■ **WHAT THE EXERCISE ASKS**
Only the lines from the top of the listing below to the line that has "Filter query objects" should be echoed, with both ends kept and pictures left out.

··· RAW DATA

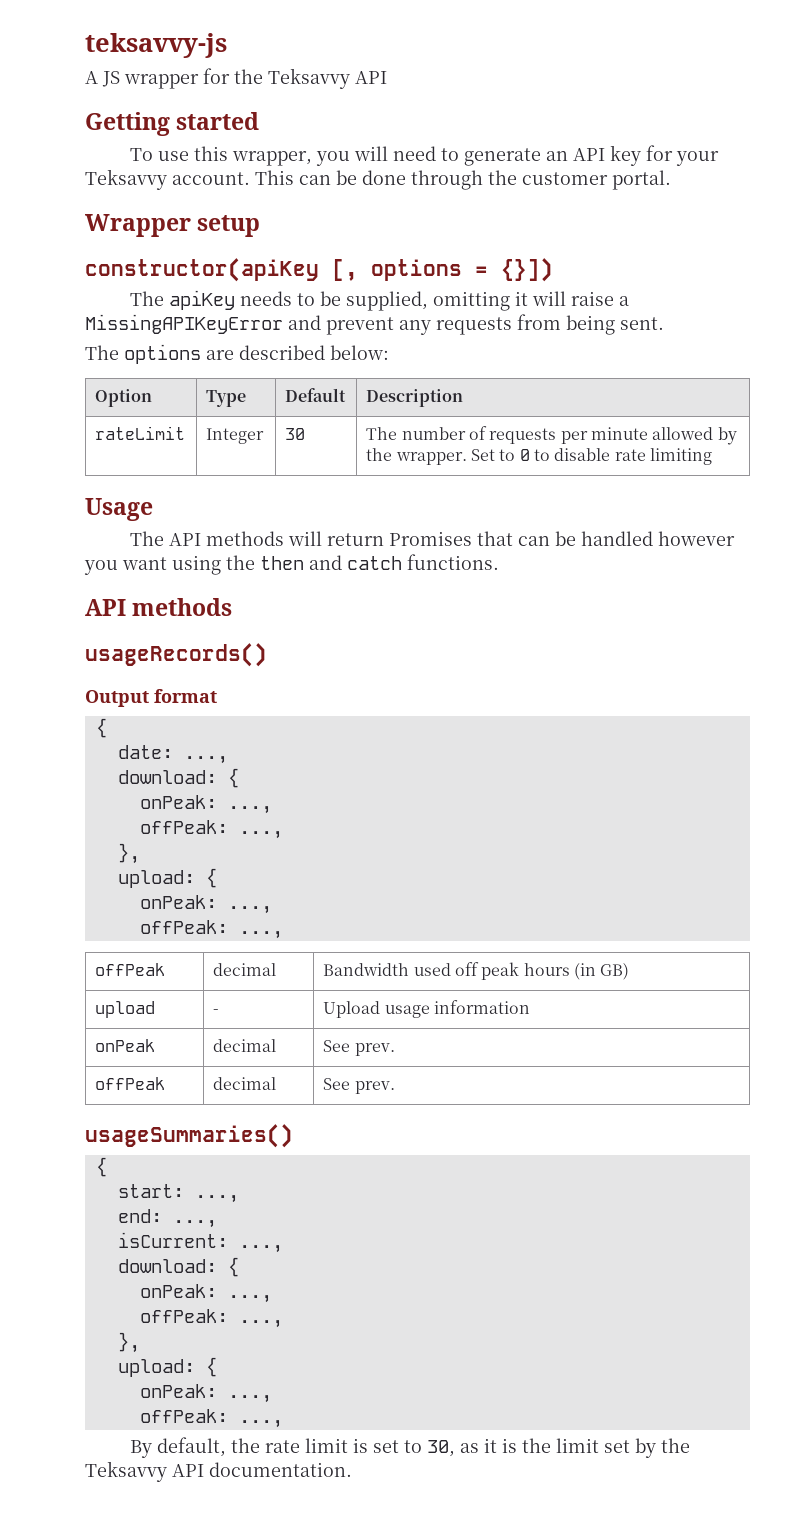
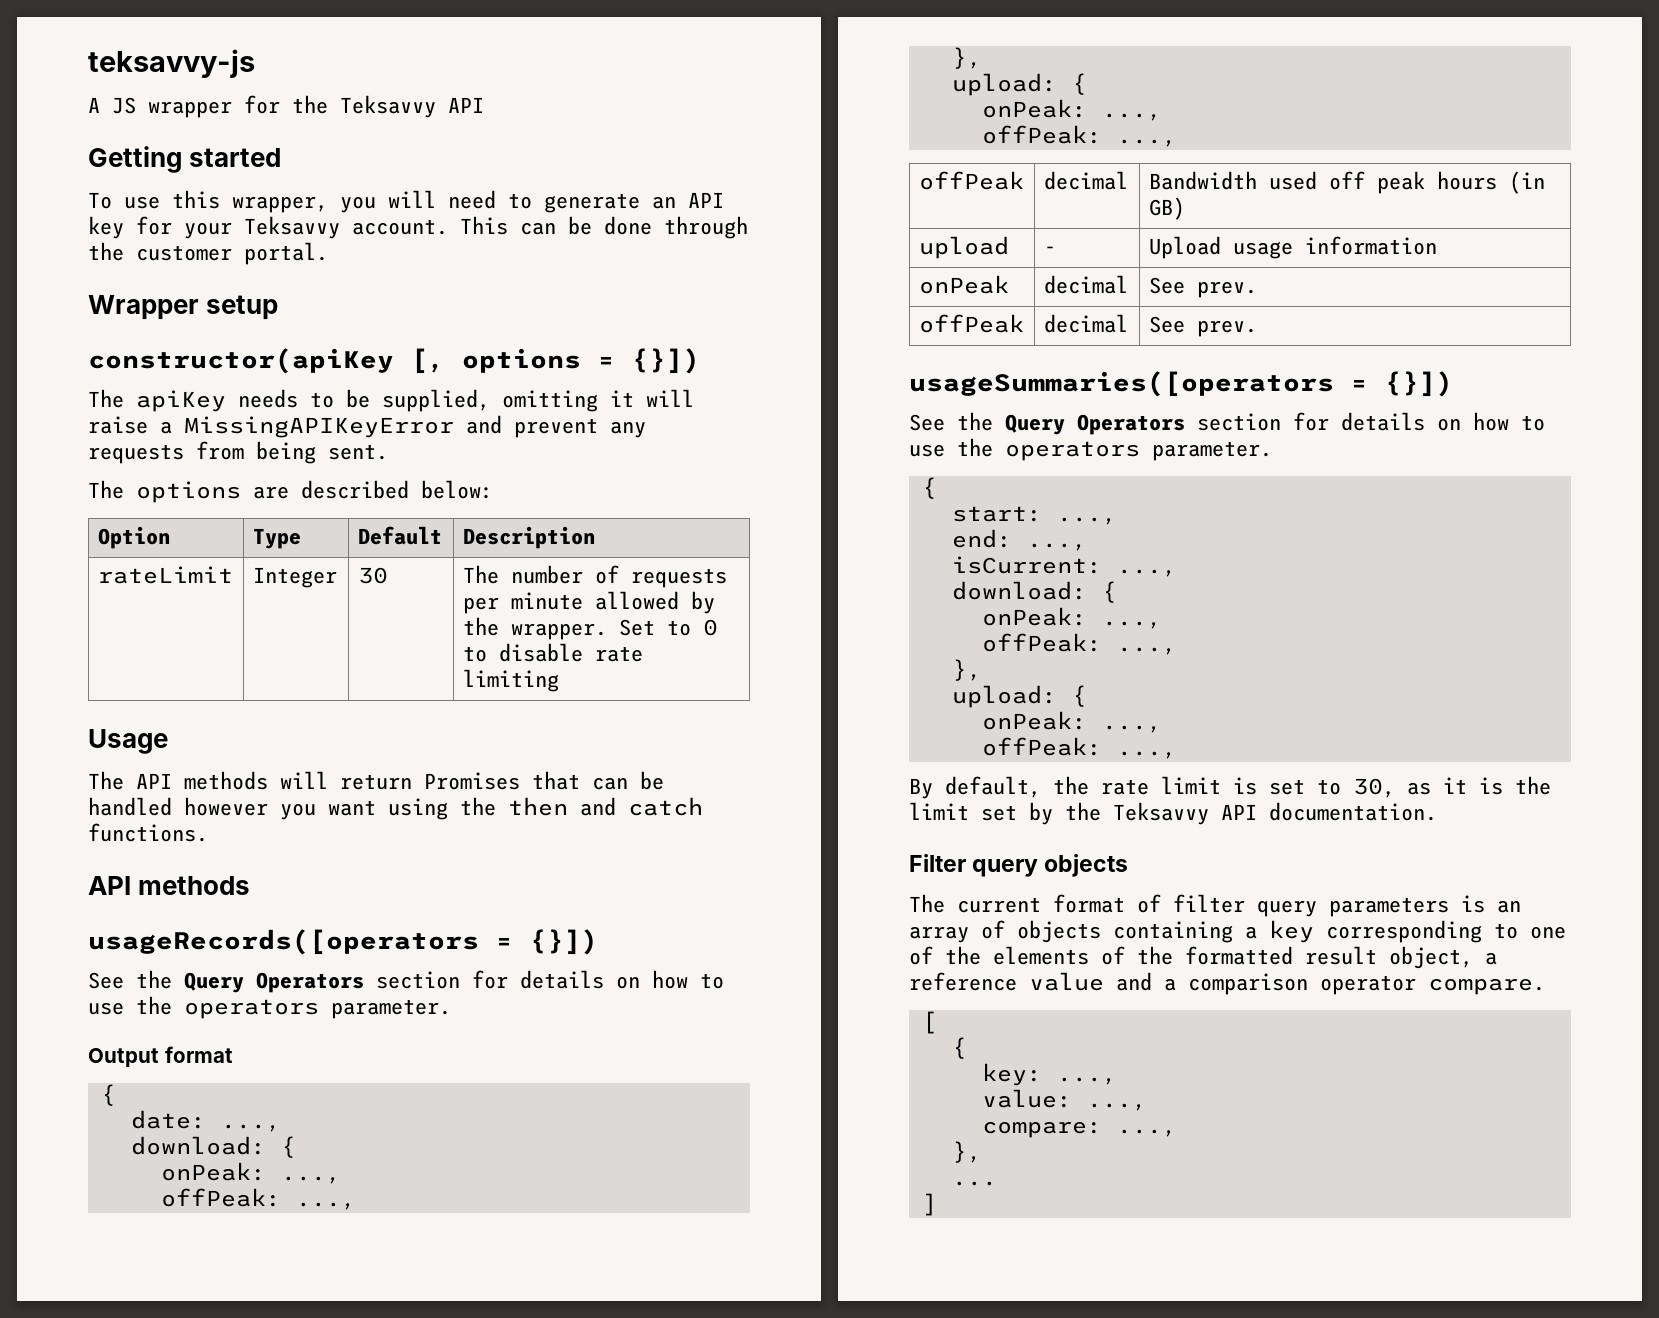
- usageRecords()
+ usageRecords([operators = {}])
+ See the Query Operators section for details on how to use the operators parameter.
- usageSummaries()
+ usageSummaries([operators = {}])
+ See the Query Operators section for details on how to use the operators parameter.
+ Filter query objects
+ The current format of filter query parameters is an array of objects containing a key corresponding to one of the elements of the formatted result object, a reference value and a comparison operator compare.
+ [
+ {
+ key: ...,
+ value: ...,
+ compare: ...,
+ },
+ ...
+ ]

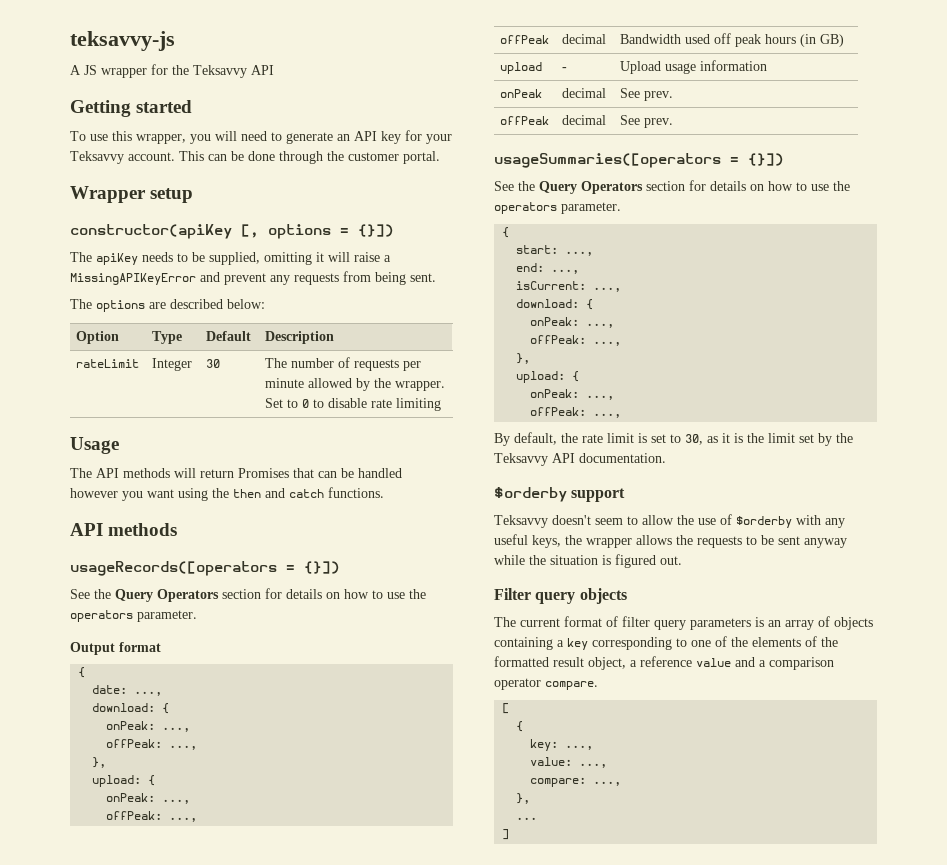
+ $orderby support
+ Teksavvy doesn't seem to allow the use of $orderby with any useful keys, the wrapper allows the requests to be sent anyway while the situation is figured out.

······

■ **WRITTEN ANSWER**
- usageRecords()
+ usageRecords([operators = {}])
+ See the Query Operators section for details on how to use the operators parameter.
- usageSummaries()
+ usageSummaries([operators = {}])
+ See the Query Operators section for details on how to use the operators parameter.
+ Filter query objects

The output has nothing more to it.